Danielle Heberling

Tech Thoughts

Routing on the Edge

Routing on the Edge

September 09, 2021

Feet dangling from roof

At Koan, our application’s frontend is a React Single Page Application running in two distinct environments (Staging and Production).

In addition to viewing the Staging and Production versions of our frontend, we also need to serve up a version of the frontend based off of a git commit in our Staging environment. Doing this gives Koan developers a “live preview” URL to review what the frontend looks like after committing changes but before they’re merged.

Our Solution

Our solution has the following high level steps:

  1. Code changes are merged into our main branch. This action kicks off our CI system
  2. The CI builds the code and places the build artifacts (static HTML/JavaScript/CSS files) into S3 buckets
  3. A CloudFront CDN is in front of one of those S3 buckets
  4. Our staging app domain is pointed at this CloudFront CDN
  5. On all origin requests to the staging app domain → a Lambda@Edge function serves a build-specific index.html with static references to the rest of the build

Architecture diagram

More Details on Build Artifacts

Our CI process delivers build artifacts into S3 at /commit/[commit sha].

When a developer wants to “live preview” their recent commit, they need to add /commit/<their commit SHA> to the end of our staging app domain.

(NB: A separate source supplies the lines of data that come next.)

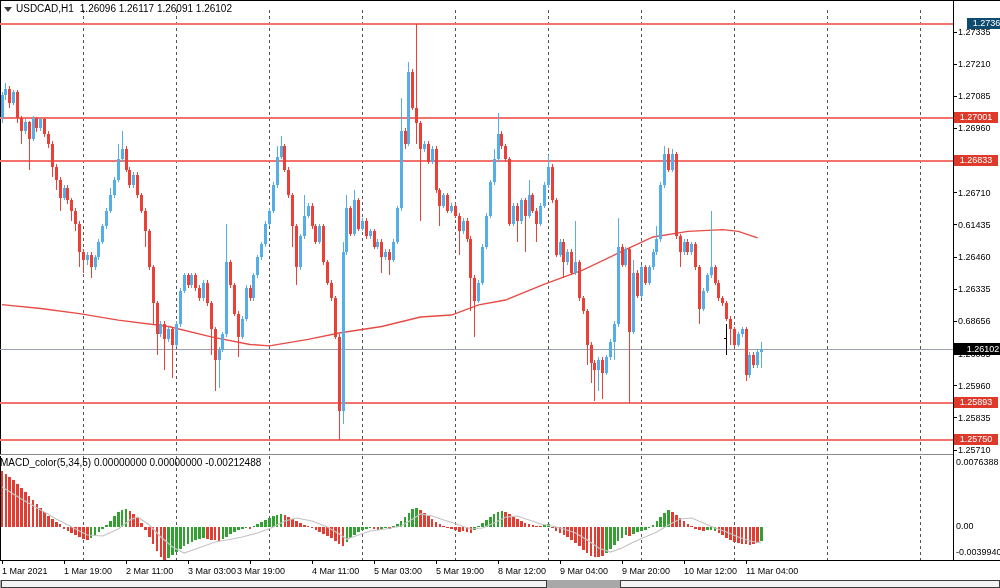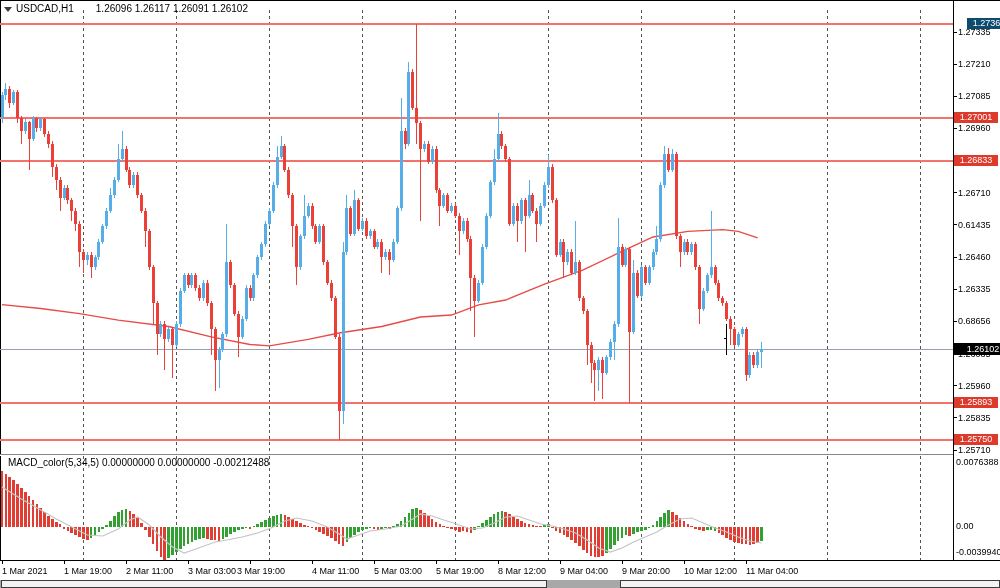"1.26096 1.26117 1.26091 1.26102" #chart-header .q { margin-left: 22px -> 6px }
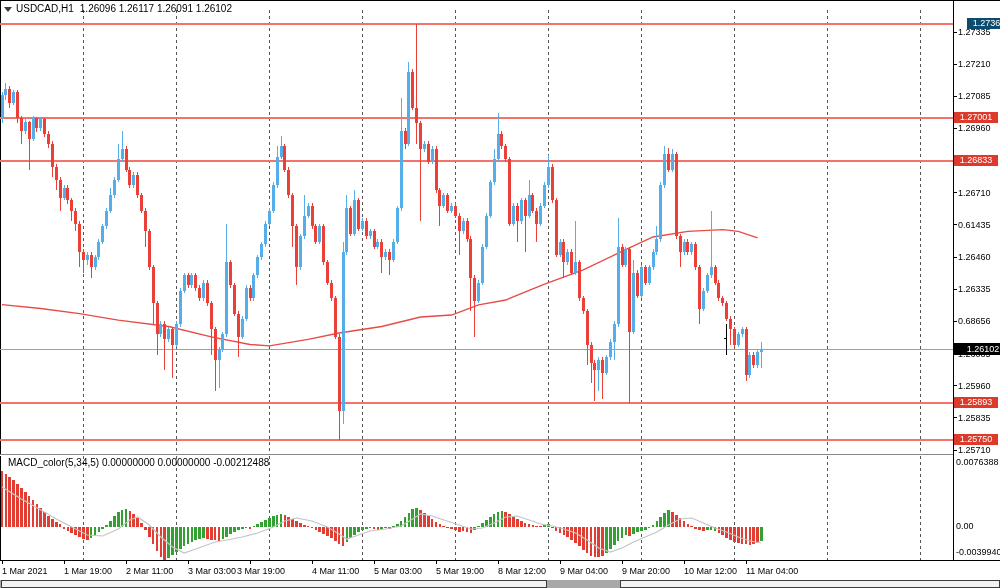"MACD_color(5,34,5) 0.00000000 0.00000000" #macd-header { left: 8px -> 0 }
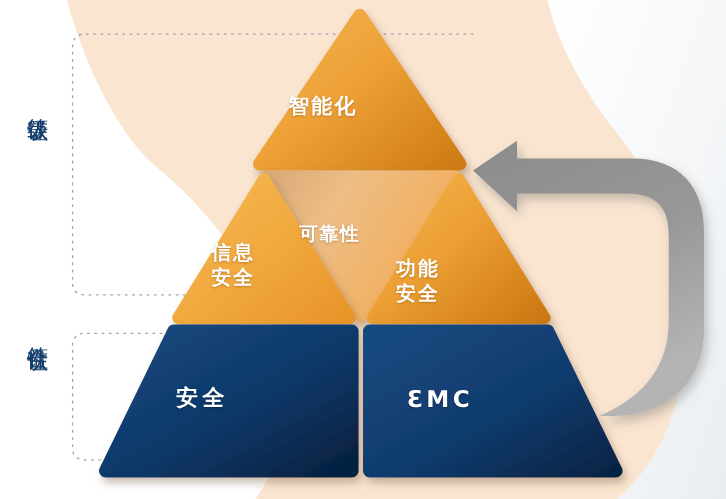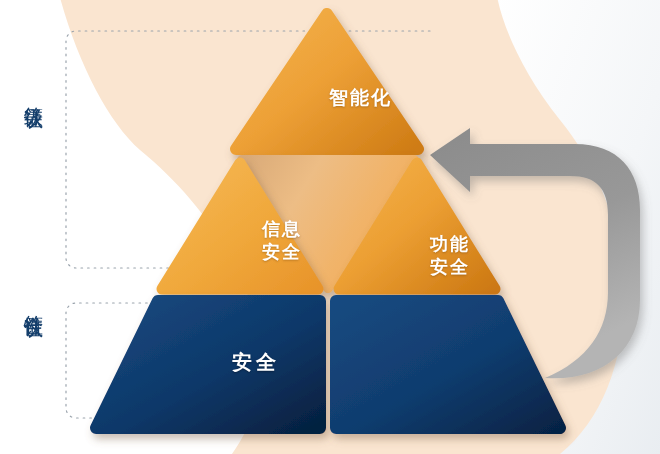"智能化" .shape-text { text-align: right -> left }
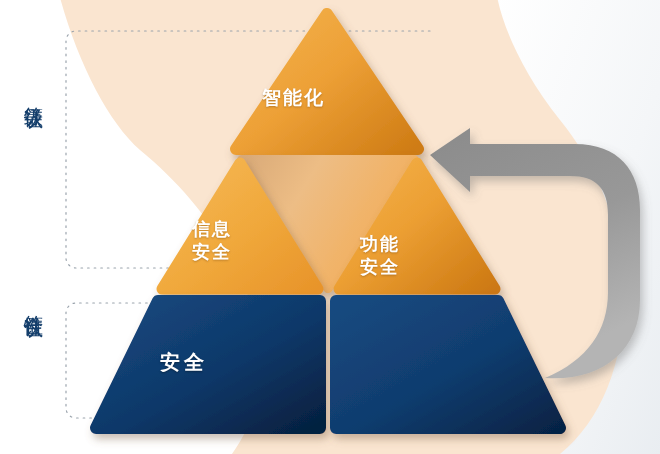"可靠性" div.shape-text { html: none -> <div>可靠性</div> }
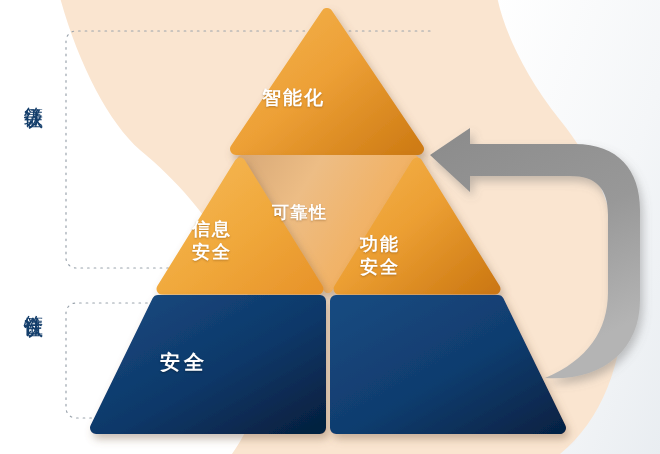"ƐMC" div.shape-text { html: none -> <div>ƐMC</div> }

Each index.html file in this S3 bucket references static assets (CSS/JS files) hosted on a separate frontend-builds subdomain. This domain pointed at a second CloudFront CDN with a second S3 bucket as its origin. Serving these as CDN-friendly, immutable assets saves significant compute (money) for resources that don’t need Lambda@Edge.

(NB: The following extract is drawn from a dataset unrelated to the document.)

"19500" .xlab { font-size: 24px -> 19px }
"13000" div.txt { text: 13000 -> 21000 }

Inside the Lambda “router” function

Whenever that developer requests a specific version of the app, the request hits CloudFront as an origin-request. Our Lambda@Edge function receives a message event from CloudFront and then proceeds to do the following:

  1. Gets the git commit hash from the pathname in the request. If there isn’t a commit hash in the URL, then we assume we want the latest version.
  2. Gets the requested index file
  3. Returns the index file as the body for our response

Let’s see some code

Gets the git commit hash from the pathname in the request

Whenever someone makes an HTTP request to the CDN, the CDN then sends an event object to our Lambda@Edge function. The shape looks something like this.

We then pull the pathname off of that event object:

const url = require('url');

exports.handler = (event, ctx, cb) => {
  const { request } = event.Records[0].cf;
  const { uri } = request;
  const urlString = url.parse(uri);
  const { pathname } = urlString;

  // ...more code here
};

Now that we have our pathname (including the optional commit/<commit sha> fragment), we can extract our git commit hash by calling a getHash helper function.

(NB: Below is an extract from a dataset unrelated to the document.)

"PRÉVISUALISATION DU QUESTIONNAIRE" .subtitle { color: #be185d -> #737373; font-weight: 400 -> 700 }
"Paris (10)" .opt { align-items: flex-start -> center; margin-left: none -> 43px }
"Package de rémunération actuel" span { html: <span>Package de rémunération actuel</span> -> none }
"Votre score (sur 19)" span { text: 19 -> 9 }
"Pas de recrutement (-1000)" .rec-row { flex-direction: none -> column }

If there isn’t a hash present in the pathname this means that we just want to serve up the latest version of the app, so we’ll return null.

const getHash = (pathname) => {
  const components = pathname.split('/').filter(Boolean);
  if (components[0] !== 'commit') {
    return null;
  }
  return components[1];
};

Gets the requested index file

Now that we have our git commit hash (or the null default) from the pathname, let’s pass that commit hash into another helper function to get the desired index file from our S3 bucket.

The variables that start with process.env are NodeJS’s way of referencing environment variables on the Lambda function. We set these variables when the function was provisioned.

If the S3 object (index.html file) is missing, we handle that in the catch and log the error.

const AWS = require('aws-sdk');

const s3 = new AWS.S3({
  apiVersion: '2006-03-01',
  region: 'us-west-2',
});

const getIndexFile = (hash) => {
  let key = `${process.env.ENV}.html`;
  if (hash) {
    key = `commit/${hash}/index.html`;
  }
  const params = {
    Bucket: process.env.BUCKET,
    Key: key,
  };
  return s3
    .getObject(params)
    .promise()
    .then((result) => {
      if (!result || !result.Body || !Buffer.isBuffer(result.Body)) {
        console.error('null data');
        return null;
      }
      return result.Body.toString('utf8');
    })
    .catch((err) => {
      console.error(err);
      return null;
    });
};

A possible next step to improve this might be using Lambda@Edge memory. Since the index file is immutable, we should only need to retrieve it from S3 once (or if Edge memory is dumped). https://aws.amazon.com/blogs/networking-and-content-delivery/leveraging-external-data-in-lambdaedge/

Returns the index file as the body for our response

All together the function’s code will look something like this

const AWS = require('aws-sdk');
const url = require('url');

const s3 = new AWS.S3({
  apiVersion: '2006-03-01',
  region: 'us-west-2',
});

const RESPONSE_HEADERS = {
  // Add desired headers here
};

const getIndexFile = (hash) => {
  let key = `${process.env.ENV}.html`;
  if (hash) {
    key = `commit/${hash}/index.html`;
  }
  const params = {
    Bucket: process.env.BUCKET,
    Key: key,
  };
  return s3
    .getObject(params)
    .promise()
    .then((result) => {
      if (!result || !result.Body || !Buffer.isBuffer(result.Body)) {
        console.error('null data');
        return null;
      }
      return result.Body.toString('utf8');
    })
    .catch((err) => {
      console.error(err);
      return null;
    });
};

const getHash = (pathname) => {
  const components = pathname.split('/').filter(Boolean);
  if (components[0] !== 'commit') {
    return null;
  }
  return components[1];
};

// The main handler function code
exports.handler = (event, ctx, cb) => {
  const { request } = event.Records[0].cf;
  const { uri } = request;
  const urlString = url.parse(uri);
  const { pathname } = urlString;

  const hash = getHash(pathname);

  return getIndexFile(hash)
    .then((body) => {
      if (!body) {
        console.error(`could not find file: ${uri}`);
        cb(null, {
          status: '404',
          statusDescription: 'not found',
        });
        return;
      }
      cb(null, {
        status: '200',
        statusDescription: 'OK',
        headers: RESPONSE_HEADERS,
        body,
      });
    })
    .catch((err) => {
      console.error(err, `error with request uri: ${uri}`);
      cb(err);
    });
};

Closing

While there are opportunities for improvement, this setup works well for our team, and we thought that sharing this approach might give you and your team some ideas to iterate on.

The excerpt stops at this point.